_What needs to be done_
From the listing below, return each line that includes "right".

_Given entries_
[Start of Attachment]

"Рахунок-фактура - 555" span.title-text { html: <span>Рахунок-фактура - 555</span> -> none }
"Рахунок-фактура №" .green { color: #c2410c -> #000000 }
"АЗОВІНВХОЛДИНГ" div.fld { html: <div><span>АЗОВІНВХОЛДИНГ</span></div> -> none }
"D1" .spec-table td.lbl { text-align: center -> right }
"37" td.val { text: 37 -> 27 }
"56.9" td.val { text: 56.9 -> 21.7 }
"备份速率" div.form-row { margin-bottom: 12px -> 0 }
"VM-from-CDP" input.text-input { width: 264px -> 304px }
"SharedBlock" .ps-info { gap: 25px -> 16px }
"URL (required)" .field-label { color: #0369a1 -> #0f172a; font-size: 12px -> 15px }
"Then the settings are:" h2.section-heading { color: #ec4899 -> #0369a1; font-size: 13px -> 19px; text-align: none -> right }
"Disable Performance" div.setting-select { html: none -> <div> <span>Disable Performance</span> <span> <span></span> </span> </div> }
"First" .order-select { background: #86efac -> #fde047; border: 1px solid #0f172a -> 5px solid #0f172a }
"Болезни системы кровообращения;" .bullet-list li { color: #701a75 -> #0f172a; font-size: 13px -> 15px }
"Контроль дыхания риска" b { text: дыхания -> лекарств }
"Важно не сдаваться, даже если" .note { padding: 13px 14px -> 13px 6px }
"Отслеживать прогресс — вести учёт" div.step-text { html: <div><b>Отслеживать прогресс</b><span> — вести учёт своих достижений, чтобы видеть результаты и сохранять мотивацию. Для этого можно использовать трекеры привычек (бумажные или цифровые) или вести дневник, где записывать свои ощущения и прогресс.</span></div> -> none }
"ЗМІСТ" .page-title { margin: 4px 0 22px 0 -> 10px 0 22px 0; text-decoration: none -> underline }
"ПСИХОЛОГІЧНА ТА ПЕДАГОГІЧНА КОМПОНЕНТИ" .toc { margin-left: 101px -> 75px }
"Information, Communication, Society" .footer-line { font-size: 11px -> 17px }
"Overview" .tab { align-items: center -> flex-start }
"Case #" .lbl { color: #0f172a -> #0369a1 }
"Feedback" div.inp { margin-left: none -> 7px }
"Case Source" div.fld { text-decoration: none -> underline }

[End of Attachment]

_Answer to this problem_
"D1" .spec-table td.lbl { text-align: center -> right }
"Then the settings are:" h2.section-heading { color: #ec4899 -> #0369a1; font-size: 13px -> 19px; text-align: none -> right }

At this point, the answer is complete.